3歳から義務教育化し、高校までの授業料完全無償化や給食代・修学旅行費などの無償化も目指している。
〇 「トリガー条項」の凍結解除
国民民主党は、ガソリン税の上乗せ部分の課税を停止する「トリガー条項」の凍結解除を求めている。この条項は、ガソリン価格が一定の水準を超えた場合に、ガソリン税の一部を一時的に停止する仕組みだ。
具体的にはガソリン価格が高騰した際に、消費者の負担を軽減するために導入されたものになる。この条項の凍結解除を通じて、ガソリン価格の安定化と消費者の負担軽減を図ろうとしている。
僕たち庶民は税金の負担が重すぎると感じており、これが日常生活における大きな不満となっている。このような重税感を解消する施策として、国民民主党が掲げる要求のほとんどは、首肯できるものばかりだろう。
一方で、この要求が額面通り受け入れられるとは、現時点で誰も思わないはずだ。
おそらく与党側は財源の裏付けがないと主張し、財政健全化を重視しているため、財源が確保されていない政策は受け入れにくいと回答を渋るだろう。

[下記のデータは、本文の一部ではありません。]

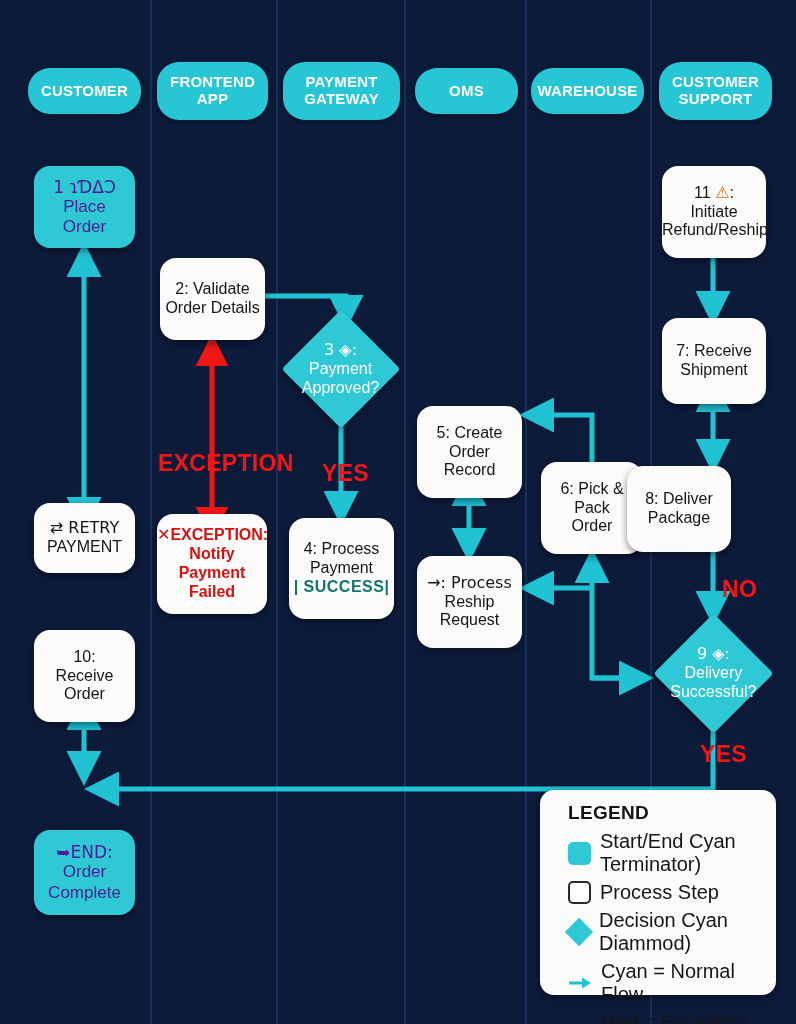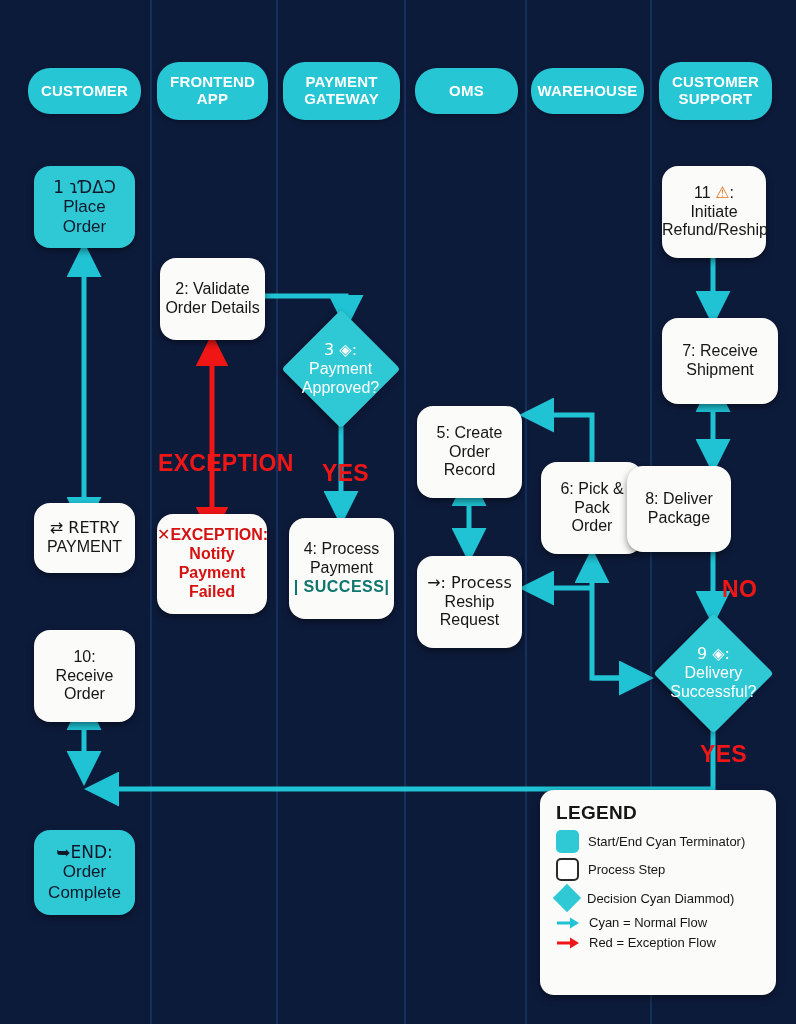"1 ɿƊΔƆ" .terminator { color: #0f172a -> #4c1d95 }
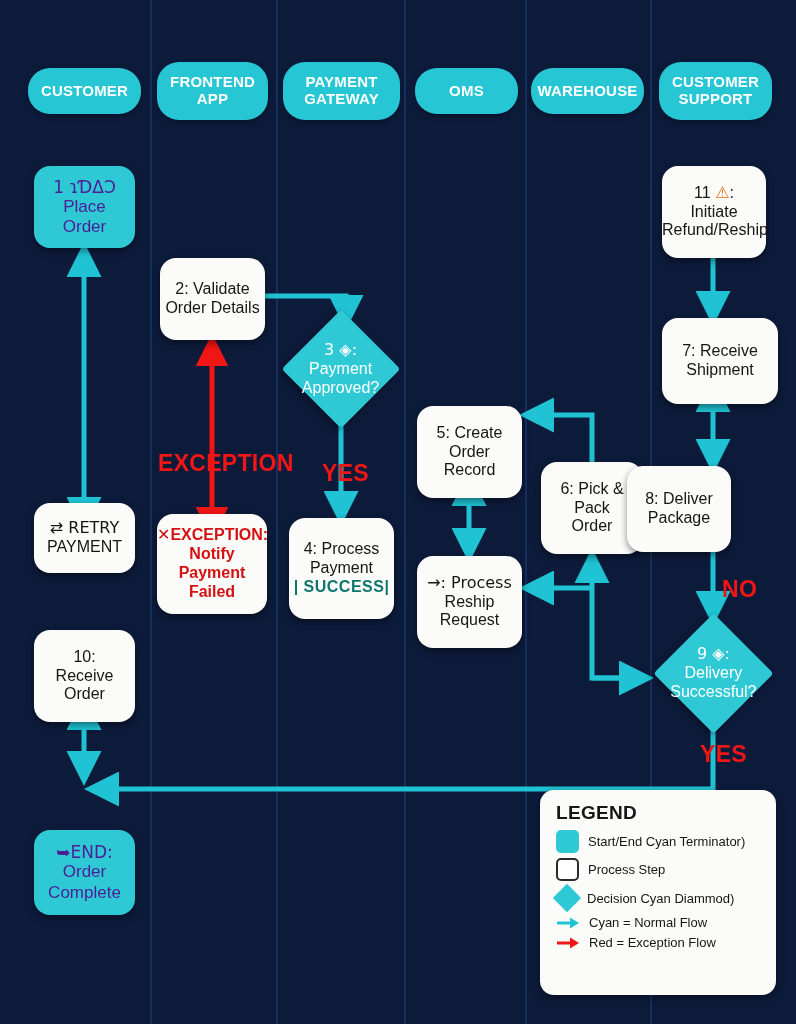"7: Receive" div.node { width: 116px -> 104px }
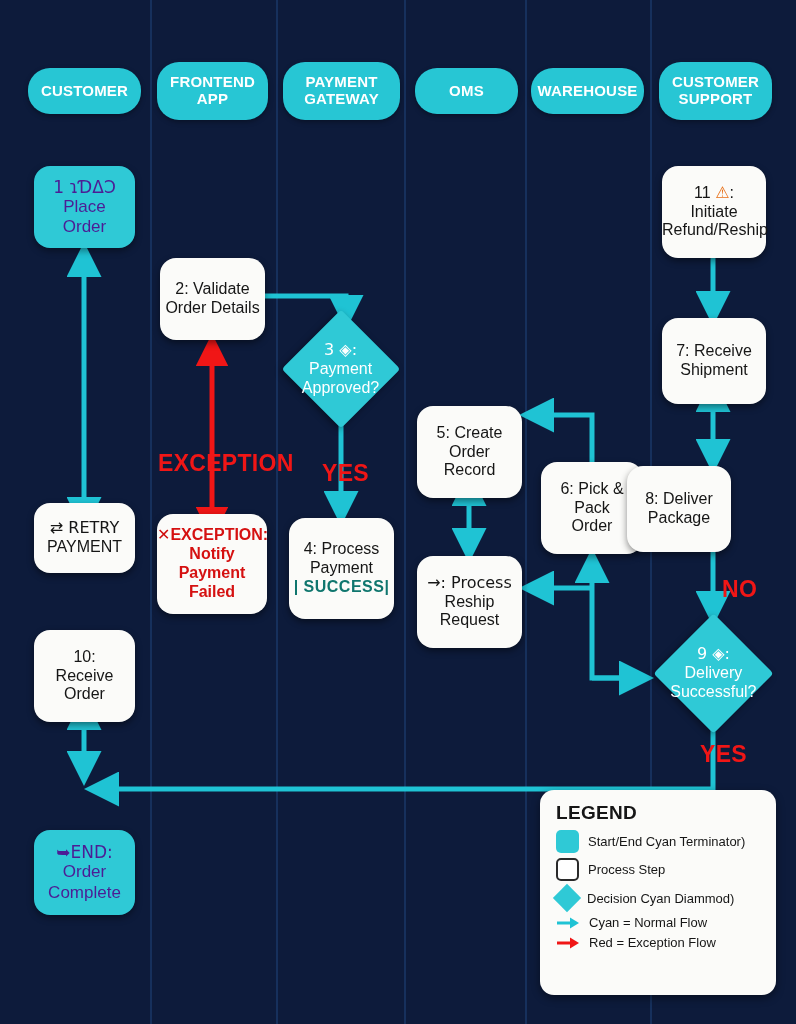"LEGEND" #legend { padding: 12px 14px 12px 16px -> 12px 14px 12px 28px }
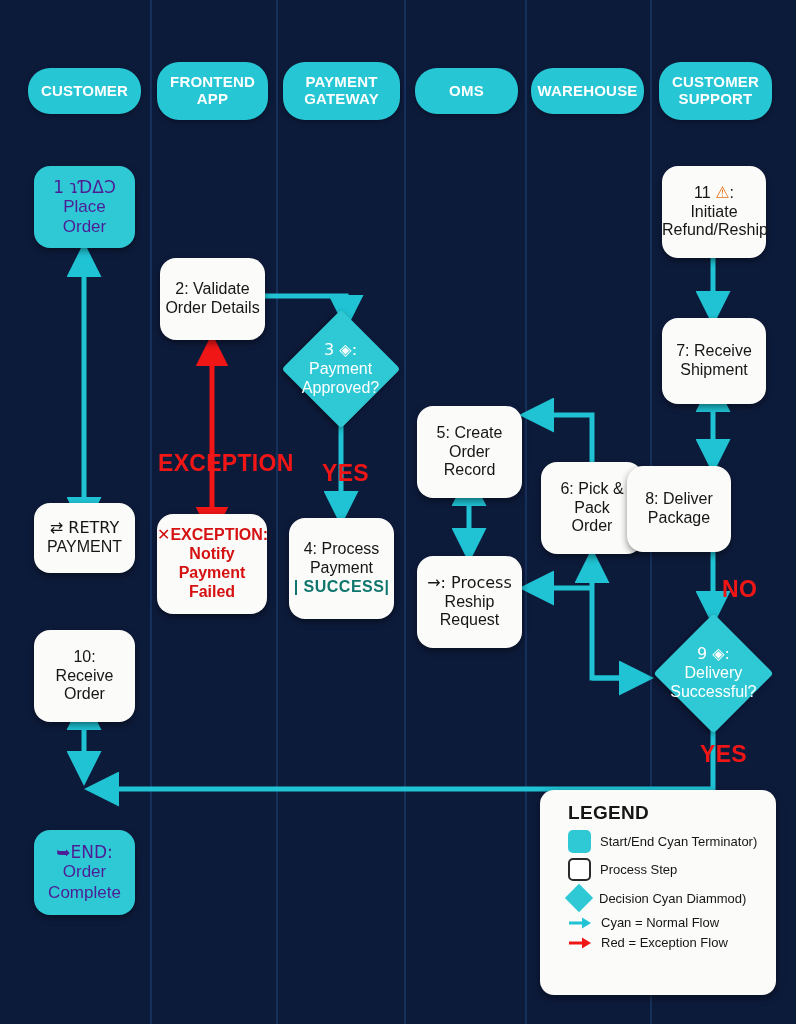"Start/End Cyan Terminator)" .lg-row { font-size: 13px -> 20px }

与党と国民民主党の間で政治的な駆け引きが行われ、要求を受け入れる代わりに、自党の政策を支持するよう求めるはずだ。与党の政策が優先されるため、競合する場合は優先順位が低くなるのが当然という理屈に立っている。
実際に国民民主党は22年、「トリガー条項」凍結解除を実現するため自公との政策協議を始め、同年度予算の採決で賛成に回るなど、野党として異例の対応に踏み切った。
その後も断続的に協議を続けたものの、自公が慎重姿勢を崩さなかったため、実現には至らず終わった。与党から完全にハメられた格好である。
代表自身も、今一つ腰が据わっていない。今回の要求はいかにも国民優先の政策ばかりだが、過去の彼の行動をみれば、主張が180度違うはずの地方の首長と野合したりもしている。
昨年は岸田文雄内閣や自民党の支持率低迷について、LGBTなど性的少数者への理解増進法の制定に伴う保守層離れがあると分析しながら、ご本人はアメリカの駐日大使とレインボーフラッグ(LGBTQ+の多様性を象徴する旗)を振って、街を行進したりもした。
確固としたポリシー、一貫性が感じられないのだ。
もしかすると、政治家に真っ当な人間性を求める方が間違っているのかもしれない。国民にとって益に資することであれば、実現に向け後押しするのは他を差し置いても当然だろう。
「トリガー条項」凍結解除一つとっても、財務省はガソリン税の減収が財政に与える影響を懸念しており、一貫して否定的な立場を示している。
その財務省のレクチャーを鵜吞みにする政治家やマスコミによって、実現性は薄いとの刷り込みばかりが、連日繰り返し報道されている。
彼らは、僕たち「国民」の仲間ではないらしい。
アメリカの大統領と政党が交代することが決まり、現在のおかしな駐日大使は今月いっぱいでご帰国の予定だ。後任になる大使は、おそらくこれまでと真逆な見解を示すことになるだろう。
アメリカのポチと呼ばれ、常に超大国に翻弄されることが日本の宿命のように思われているが、それとて相手のせいというより、主体性をまるで持たなくなった日本の側に、より多くの責任があるように思う。
この機会に、国民民主党が掲げた政策に関し、「国民」の仲間ではない側の見解に流されることなく、自らその良否を考えてみるべきかもしれない。
それは特定の政党を支持するという事でなく、一つ一つの政策の中身に、しっかり目を向けてみる習慣をつけることだろう。
いずれも僕たちの暮らしと国の未来に直結する、大きなテーマばかりだ。